It's crucial to predicting where oil prices are headed.
Whenever this number is high, oil prices tend to surge.
And it's not been this high in two years…
Why Brent Trades Higher Than WTI
I'm talking about the spread between WTI and Brent, which is once again expanding.
WTI is West Texas Intermediate, the benchmark crude rate for futures contracts in New York.
Brent is the crude rate set daily in London. Both are denominated in dollars, the currency for the vast majority of international oil trades.
Brent is often used as a gauge of international oil prices, while WTI is used to measure U.S. prices.
But both benchmarks consist of better quality oil than well over 70% of the crude traded globally on any given day. That means most consignments are priced at discount to one or the other of the bellwether rates.
WTI is slightly sweeter (i.e., has a lower sulfur content) than Brent.
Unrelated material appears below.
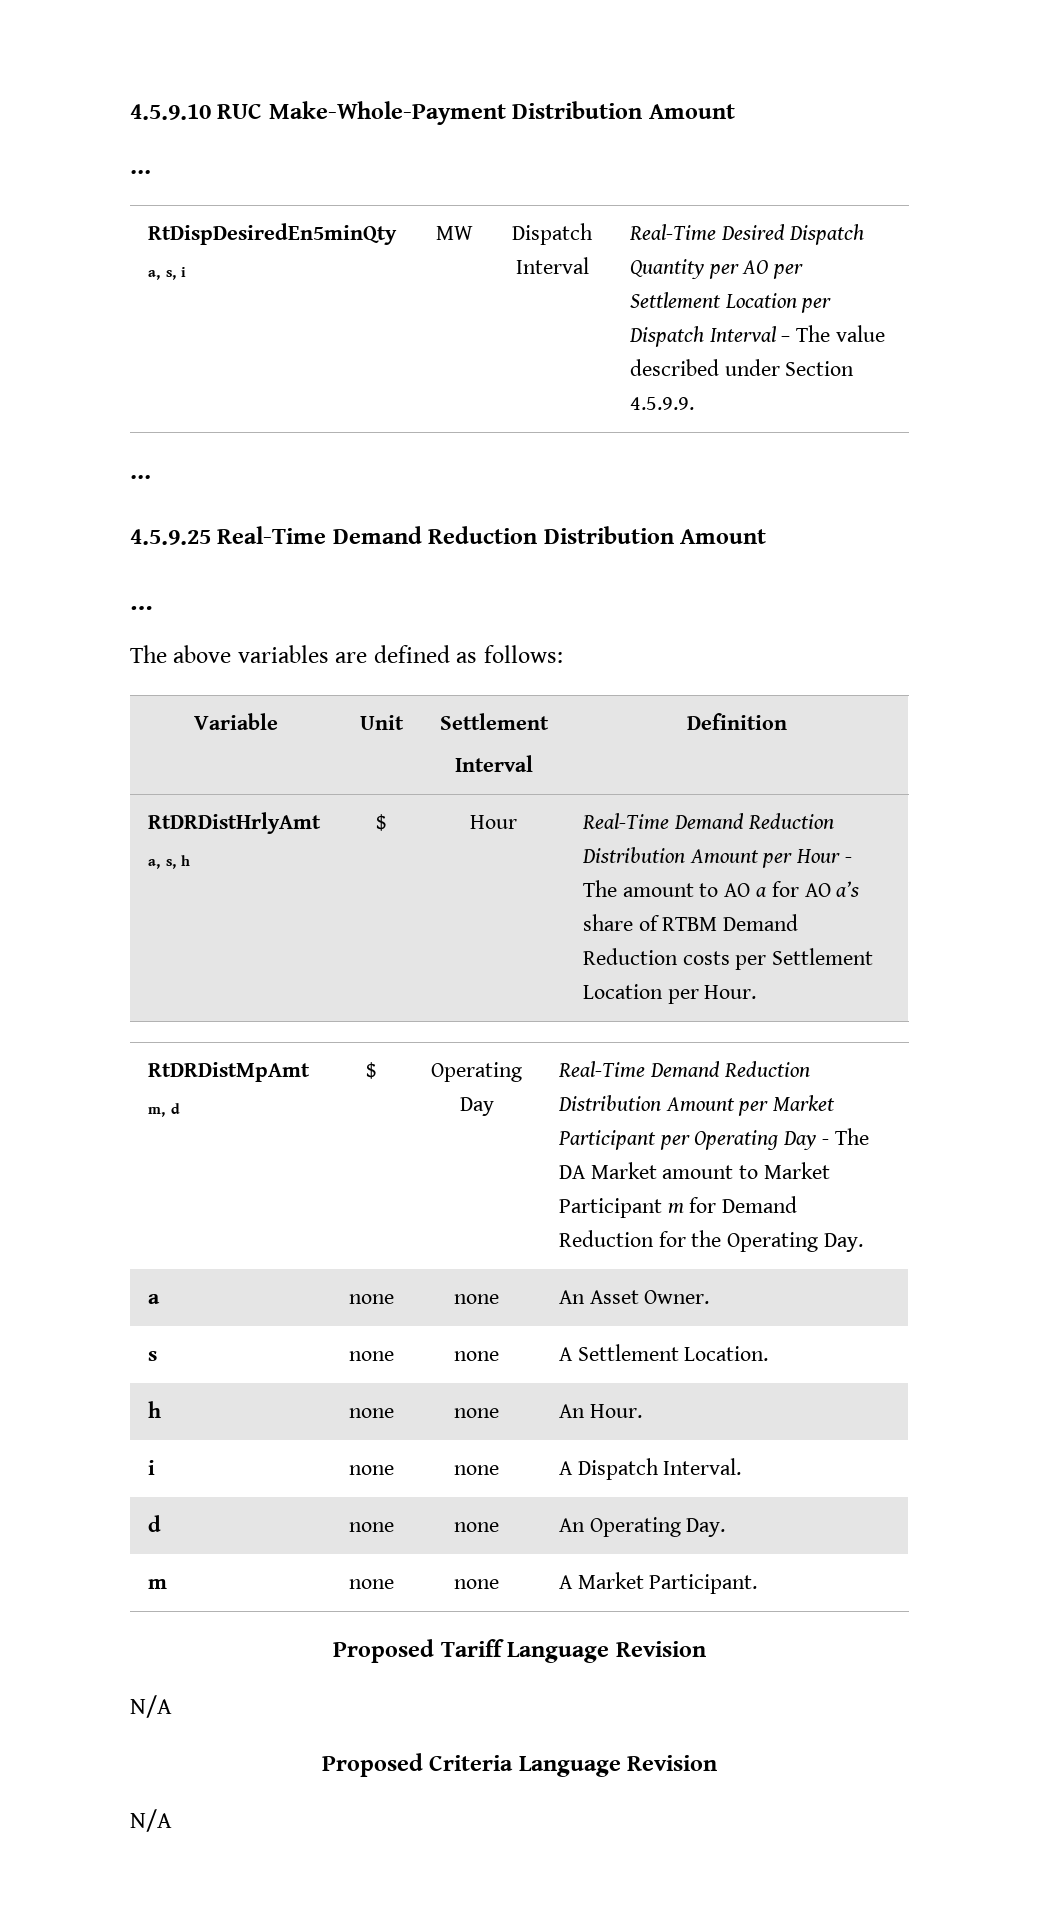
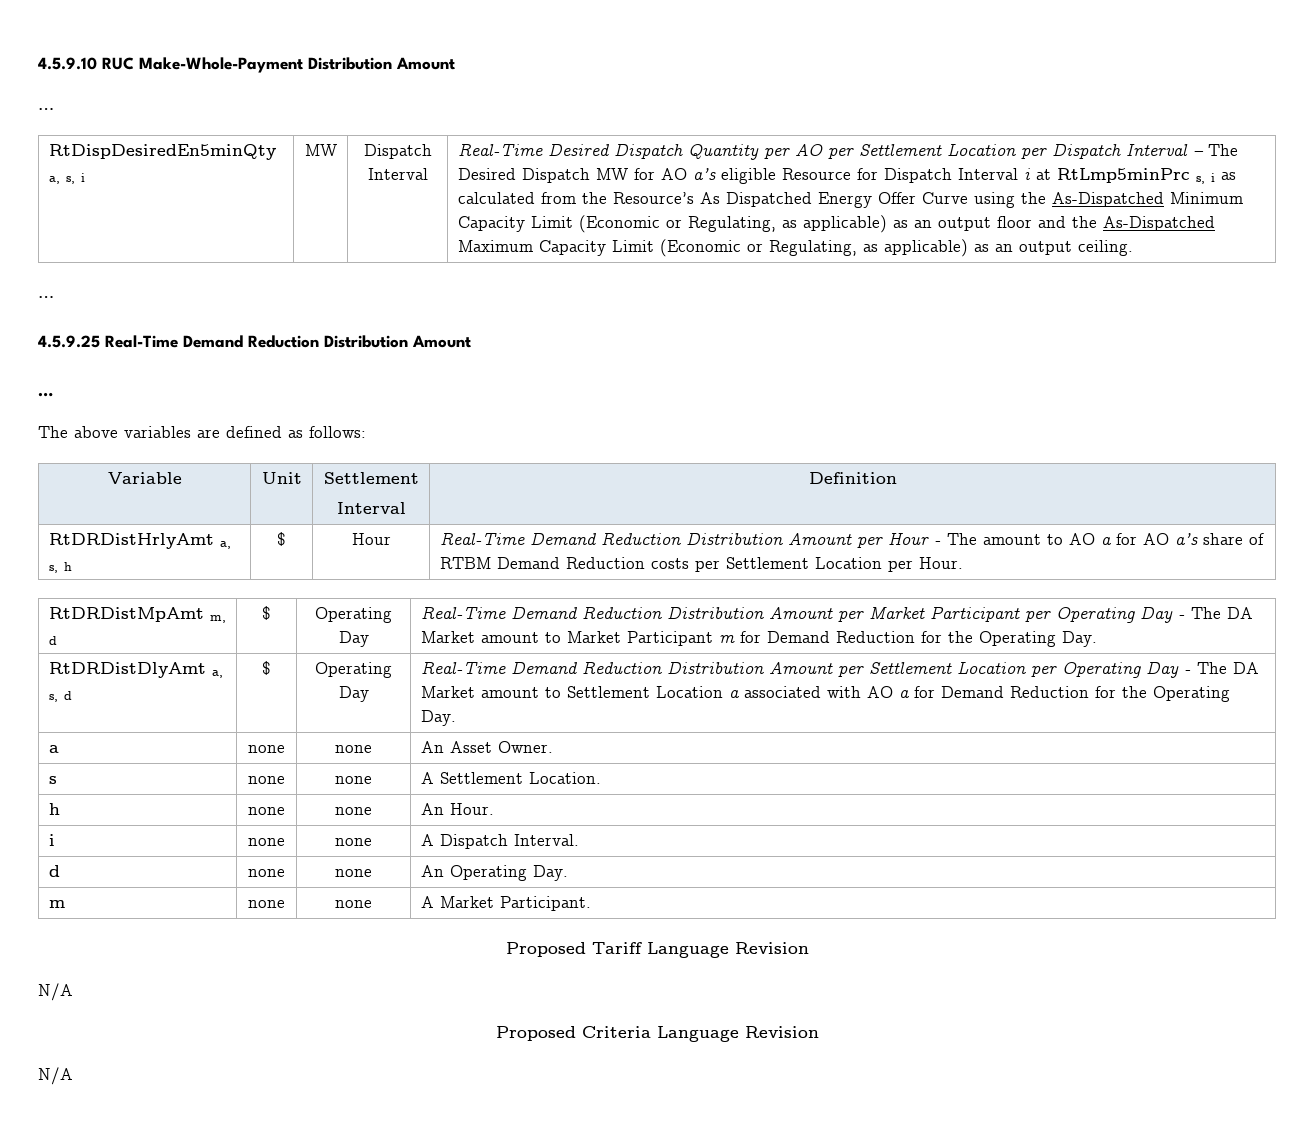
- Real-Time Desired Dispatch Quantity per AO per Settlement Location per Dispatch Interval – The value described under Section 4.5.9.9.
+ Real-Time Desired Dispatch Quantity per AO per Settlement Location per Dispatch Interval – The Desired Dispatch MW for AO a’s eligible Resource for Dispatch Interval i at RtLmp5minPrc s, i as calculated from the Resource’s As Dispatched Energy Offer Curve using the As-Dispatched Minimum Capacity Limit (Economic or Regulating, as applicable) as an output floor and the As-Dispatched Maximum Capacity Limit (Economic or Regulating, as applicable) as an output ceiling.
+ RtDRDistDlyAmt a, s, d | $ | Operating Day | Real-Time Demand Reduction Distribution Amount per Settlement Location per Operating Day - The DA Market amount to Settlement Location a associated with AO a for Demand Reduction for the Operating Day.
That should make it slightly more valuable.
Yet, except for a few trading days since mid-August 2010 (most during the lowest ebb in the oil pricing collapse), that has not been the case.
The price of Brent has consistently been higher than that for WTI. The reasons are twofold.
First, Brent is used more frequently for oil trades worldwide than WTI. This has an impact on something called the crude "strip," a snapshot of multi-month forward pricing.
The strip will tell you at any time during the trading day what the average price is for multiple months.
The strip consistently favors Brent over WTI as the barometer for trade. A new benchmark – the Argus Sour Crude Rate – has been introduced that more accurately reflects the quality of the international oil being traded.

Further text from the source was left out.